After leaving the farmer’s market my grandmother parked her olive green Monte Carlo on Bethune Beach, once an area restricted for segregated blacks who couldn’t attend the “World’s Famous” Daytona Beach. She laid two towels down behind her car and we took off our shoes and walked on the beach.
She warned me, “Killie, don’t track that sand back in my car if you ain’t gonna clean it your self.” I took a large mason jar, from the back seat, that I’m sure she was reserving to make some homemade preservatives of sorts or maybe something pickled. As we walked the shore, my inquisitive Sagittarian nature got the best of me and I took scoops of the sand and place them in the jar. I also seen these shiny dark snail shells and put a few of them in the jar, sitting on top of the sand. And as we continued to walk, I seen some beautiful colored sea shells that I wanted to give my mother and sisters, aunt and cousin, who I was positive were back at home leaving hair all of over the bathroom, but I proceeded to put those in the mason jar.
But as I was trying to get enough shells for everyone in the family, I realized they wouldn’t fit in. I asked my grandmother to hold them for me. She like any civilized southern belle said “Sorry, baby, you have to figure out what you want to keep and what you want to let go of.”
At that moment, my innocence pardoned my ignorance to reflect on what she really meant. So, we returned back to her car from walking the coast, and the whole time I was losing nearly all of the shells I collected for my family but was unable to stuff in the sand & snail shells filled mason jar. My grandmother would pick up each shell that fell. When we finally made it back to her car.

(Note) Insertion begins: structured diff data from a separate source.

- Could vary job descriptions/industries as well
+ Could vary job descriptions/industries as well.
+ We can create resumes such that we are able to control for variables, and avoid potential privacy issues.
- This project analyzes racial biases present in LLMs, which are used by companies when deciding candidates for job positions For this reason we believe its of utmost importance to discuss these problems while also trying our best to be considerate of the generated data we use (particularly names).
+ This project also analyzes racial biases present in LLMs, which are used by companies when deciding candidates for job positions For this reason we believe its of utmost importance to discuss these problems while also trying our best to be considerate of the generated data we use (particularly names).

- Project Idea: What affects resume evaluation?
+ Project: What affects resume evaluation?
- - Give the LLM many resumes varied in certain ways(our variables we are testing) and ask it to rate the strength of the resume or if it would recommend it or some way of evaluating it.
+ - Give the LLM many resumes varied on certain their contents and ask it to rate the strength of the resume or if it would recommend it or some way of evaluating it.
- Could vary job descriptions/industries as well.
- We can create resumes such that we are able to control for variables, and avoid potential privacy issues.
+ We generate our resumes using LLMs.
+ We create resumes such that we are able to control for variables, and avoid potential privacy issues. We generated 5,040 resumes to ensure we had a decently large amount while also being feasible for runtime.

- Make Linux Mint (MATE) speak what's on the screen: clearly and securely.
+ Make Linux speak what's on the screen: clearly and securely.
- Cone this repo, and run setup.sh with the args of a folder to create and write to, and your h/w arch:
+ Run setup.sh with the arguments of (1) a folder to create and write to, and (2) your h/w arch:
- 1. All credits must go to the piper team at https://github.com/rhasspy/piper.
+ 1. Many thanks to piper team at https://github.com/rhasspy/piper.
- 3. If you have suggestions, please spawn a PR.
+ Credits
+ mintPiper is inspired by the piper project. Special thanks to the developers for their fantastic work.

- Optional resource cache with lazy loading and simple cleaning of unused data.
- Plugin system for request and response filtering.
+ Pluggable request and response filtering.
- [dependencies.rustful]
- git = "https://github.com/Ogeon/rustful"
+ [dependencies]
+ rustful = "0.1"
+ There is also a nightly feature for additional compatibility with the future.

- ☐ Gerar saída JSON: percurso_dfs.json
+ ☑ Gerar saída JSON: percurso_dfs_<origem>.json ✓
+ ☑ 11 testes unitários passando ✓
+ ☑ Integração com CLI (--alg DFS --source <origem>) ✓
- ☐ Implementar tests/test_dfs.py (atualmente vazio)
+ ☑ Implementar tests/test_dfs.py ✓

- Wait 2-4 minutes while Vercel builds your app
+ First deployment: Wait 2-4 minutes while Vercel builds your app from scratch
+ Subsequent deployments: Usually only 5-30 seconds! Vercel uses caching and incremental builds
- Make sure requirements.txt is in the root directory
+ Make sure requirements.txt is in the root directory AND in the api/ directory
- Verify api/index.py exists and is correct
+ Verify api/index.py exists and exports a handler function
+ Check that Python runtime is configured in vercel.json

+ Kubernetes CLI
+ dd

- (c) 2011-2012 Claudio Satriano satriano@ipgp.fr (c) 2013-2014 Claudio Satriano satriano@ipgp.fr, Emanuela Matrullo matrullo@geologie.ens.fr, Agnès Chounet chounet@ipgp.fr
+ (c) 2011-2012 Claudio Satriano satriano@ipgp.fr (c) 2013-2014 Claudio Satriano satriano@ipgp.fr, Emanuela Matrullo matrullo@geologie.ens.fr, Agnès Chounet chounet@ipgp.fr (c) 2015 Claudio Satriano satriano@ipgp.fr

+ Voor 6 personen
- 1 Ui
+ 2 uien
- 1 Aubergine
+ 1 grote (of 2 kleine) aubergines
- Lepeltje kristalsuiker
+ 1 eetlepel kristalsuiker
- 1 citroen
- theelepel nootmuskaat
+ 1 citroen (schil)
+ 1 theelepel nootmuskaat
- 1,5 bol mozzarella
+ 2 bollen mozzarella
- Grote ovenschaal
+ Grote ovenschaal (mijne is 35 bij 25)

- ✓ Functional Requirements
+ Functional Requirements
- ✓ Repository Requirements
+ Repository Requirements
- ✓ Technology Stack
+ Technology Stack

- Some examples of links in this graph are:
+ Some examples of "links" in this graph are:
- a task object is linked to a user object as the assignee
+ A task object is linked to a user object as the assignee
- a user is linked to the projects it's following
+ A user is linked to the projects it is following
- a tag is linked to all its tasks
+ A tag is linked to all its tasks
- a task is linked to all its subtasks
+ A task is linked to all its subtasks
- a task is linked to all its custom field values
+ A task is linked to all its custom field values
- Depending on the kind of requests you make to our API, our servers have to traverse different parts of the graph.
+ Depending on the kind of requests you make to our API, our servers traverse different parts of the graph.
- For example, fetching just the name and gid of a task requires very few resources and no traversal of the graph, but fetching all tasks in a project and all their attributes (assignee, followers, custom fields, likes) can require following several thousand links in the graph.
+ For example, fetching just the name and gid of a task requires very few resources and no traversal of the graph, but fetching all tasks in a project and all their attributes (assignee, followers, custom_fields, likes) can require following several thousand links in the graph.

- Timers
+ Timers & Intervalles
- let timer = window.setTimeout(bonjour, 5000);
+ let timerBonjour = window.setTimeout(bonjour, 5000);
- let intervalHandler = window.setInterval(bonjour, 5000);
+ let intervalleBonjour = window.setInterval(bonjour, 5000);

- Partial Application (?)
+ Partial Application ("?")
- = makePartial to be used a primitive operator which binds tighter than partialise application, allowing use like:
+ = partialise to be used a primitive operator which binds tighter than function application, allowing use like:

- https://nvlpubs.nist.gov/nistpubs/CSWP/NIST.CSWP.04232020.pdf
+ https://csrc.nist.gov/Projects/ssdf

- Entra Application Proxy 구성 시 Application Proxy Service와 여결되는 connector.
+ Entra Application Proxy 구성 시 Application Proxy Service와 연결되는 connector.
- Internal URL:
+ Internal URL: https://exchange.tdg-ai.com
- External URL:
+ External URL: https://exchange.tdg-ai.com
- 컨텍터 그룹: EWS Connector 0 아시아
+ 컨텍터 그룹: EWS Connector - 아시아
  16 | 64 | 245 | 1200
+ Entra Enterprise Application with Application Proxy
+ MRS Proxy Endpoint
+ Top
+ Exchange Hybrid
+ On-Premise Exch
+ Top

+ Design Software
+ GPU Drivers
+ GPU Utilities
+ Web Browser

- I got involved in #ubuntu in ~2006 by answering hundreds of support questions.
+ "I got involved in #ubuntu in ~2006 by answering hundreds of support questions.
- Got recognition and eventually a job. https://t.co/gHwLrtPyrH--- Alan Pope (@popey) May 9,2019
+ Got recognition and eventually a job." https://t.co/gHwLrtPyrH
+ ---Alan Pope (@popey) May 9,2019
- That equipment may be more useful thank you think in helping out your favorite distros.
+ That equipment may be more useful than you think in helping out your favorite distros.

She said, “Now, you can’t take all of this to where you going. So, only put what matters in the jar, so it won’t spill all over the inside of my car”.
I proceeded to stuff a few shells, maybe 3, inside the jar. I left the other shelves sitting on the towel because I thought there wasn’t enough room. She took the jar from me and dumped everything on the towel: sand, shells and snail shells. She said, “I thought the shells were for everybody in the family?”
I confirmed with a low-key unacceptable “Yep!”.
She then said, then put in the large shells in the jar, and randomly said “God, family, friends, and fresh air”. Then she grabbed a handful of snail shells and dumped them in there and then she filled it with sand then closed the lid.
Now, when we were in the car she looked in her rear view mirror and said, “always remember what I put in the jar first” and I replied “shells?” She said “No! I put in God, family, friends and fresh air”. She went on to say, “if you was living in that mason jar those are the most important things in your life. Everything isn’t meant to be put in before those but just are able to be fit in.”
Now, the moral of the story is to be blessed, love your family and appreciate each day. If you exhaust your energy on the smaller things then the bigger things won’t make the trip to wherever you’re headed. There will always be time for what just fits in your life but you never get enough of the important things. She’s not able to go on walks on the beach with me because she lost one of her legs but my life has been filled regardless.
But I want to tell her thank you, love you & Happy Birthday Grandma.